In our series, key individuals will set the record straight on a number of issues.
We will also reveal how almost all of the original concerns around the actions of police – which helped spark the fresh ombudsman investigation in 2012 – have now been dismissed as bogus or unjustified, including the erroneous identification of the alleged getaway driver claimed to be a police agent.
With so many of those original allegations falling by the wayside, much of the ombudsman’s investigation focused on events up to 20 years earlier, mainly in the south Armagh area, and the importation of loyalist weapons more than six years before the Loughinisland atrocity.
One of those speaking publicly for the first time is the former police sub-divisional commander (SDC) Ronnie Hawthorne.
The retired chief superintendent said persistent claims that police lost potentially vital evidence when they disposed of the killers’ getaway car in 1995 are without foundation – as the Triumph Acclaim was “stripped of all forensic evidence” before its release by the forensic science service (FSNI).
Mr Hawthorne claims the car spent many months exposed to the elements at what is now known as FSNI (previously NIFSL) before being handed back to police as “forensically redundant”.
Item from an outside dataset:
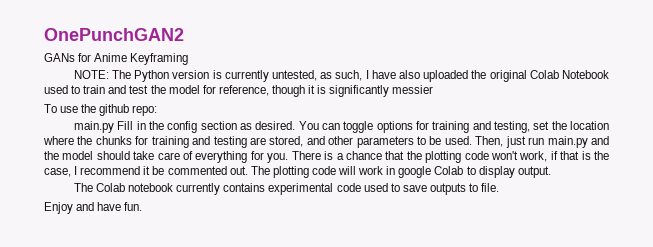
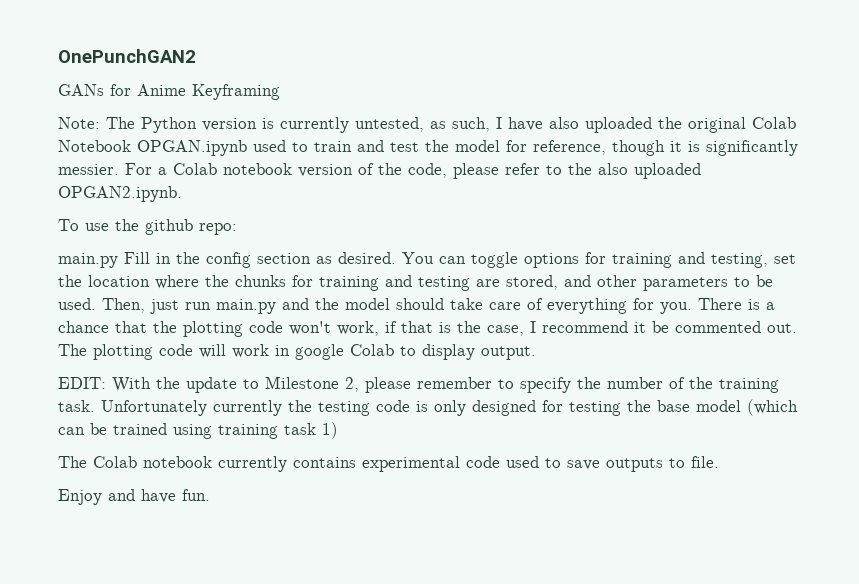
[73,70,109,79] NOTE: -> [58,117,100,129] Note:
(609, 74) none -> [137,140,247,156] OPGAN.ipynb
[392,85,434,94] messier -> [58,163,701,179] [58,186,182,202] messier. For a Colab notebook version of the code, please refer to the also uploaded OPGAN2.ipynb.
(551, 172) none -> [58,376,779,393] [58,399,798,416] [58,422,338,439] // EDIT: With the update to Milestone 2, please remember to specify the number of the training task. Unfortunately currently the testing code is only designed for testing the base model (which can be trained using training task 1)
He said: “It was an old car, rusting badly with algae all over it.”
One former officer, who does not wish to be named, will explain how his career was effectively ended when the previous ombudsman authorised his arrest for what was described in the media as ‘colluding’ with the killers, only for the mystery witness involved to have her evidence dismissed many years later.
Another, former assistant chief constable Raymond White, will dismiss the frequently cited “ballistic trail,” between the Loughinisland murder weapon and an earlier loyalist arms importation, as a red herring.
Mr White explains how the claimed link, based on the VZ58 rifles having similar serial numbers, was an important element in the overall PONI finding of ‘collusion’ - despite the ombudsman’s own findings that the haul of VZ58 rifles seized in 1988 “had a wide range of often non-consecutive serial numbers”.
Among the main concerns of the former officers is their belief that the ombudsman has, by weaving together unconnected events, actually shown how little real evidence of wrongdoing there is concerning the Loughinisland investigation – one of many hundreds during the Troubles that did not lead to prosecutions.
The six Catholic men killed were: Adrian Rogan, 34; Daniel McCreanor, 59; Eamon Byrne, 39; Patrick O’Hare, 35; Barney Green, 87 and Malcolm Jenkinson, 52.
Former SDC Mr Hawthorne was one of a number of ex-police officers deeply affected by the barrage of allegations.
Although the stress of the attacks on his character have taken their toll, Mr Hawthorne has repeatedly stated that his biggest regret is that no one has been brought to justice.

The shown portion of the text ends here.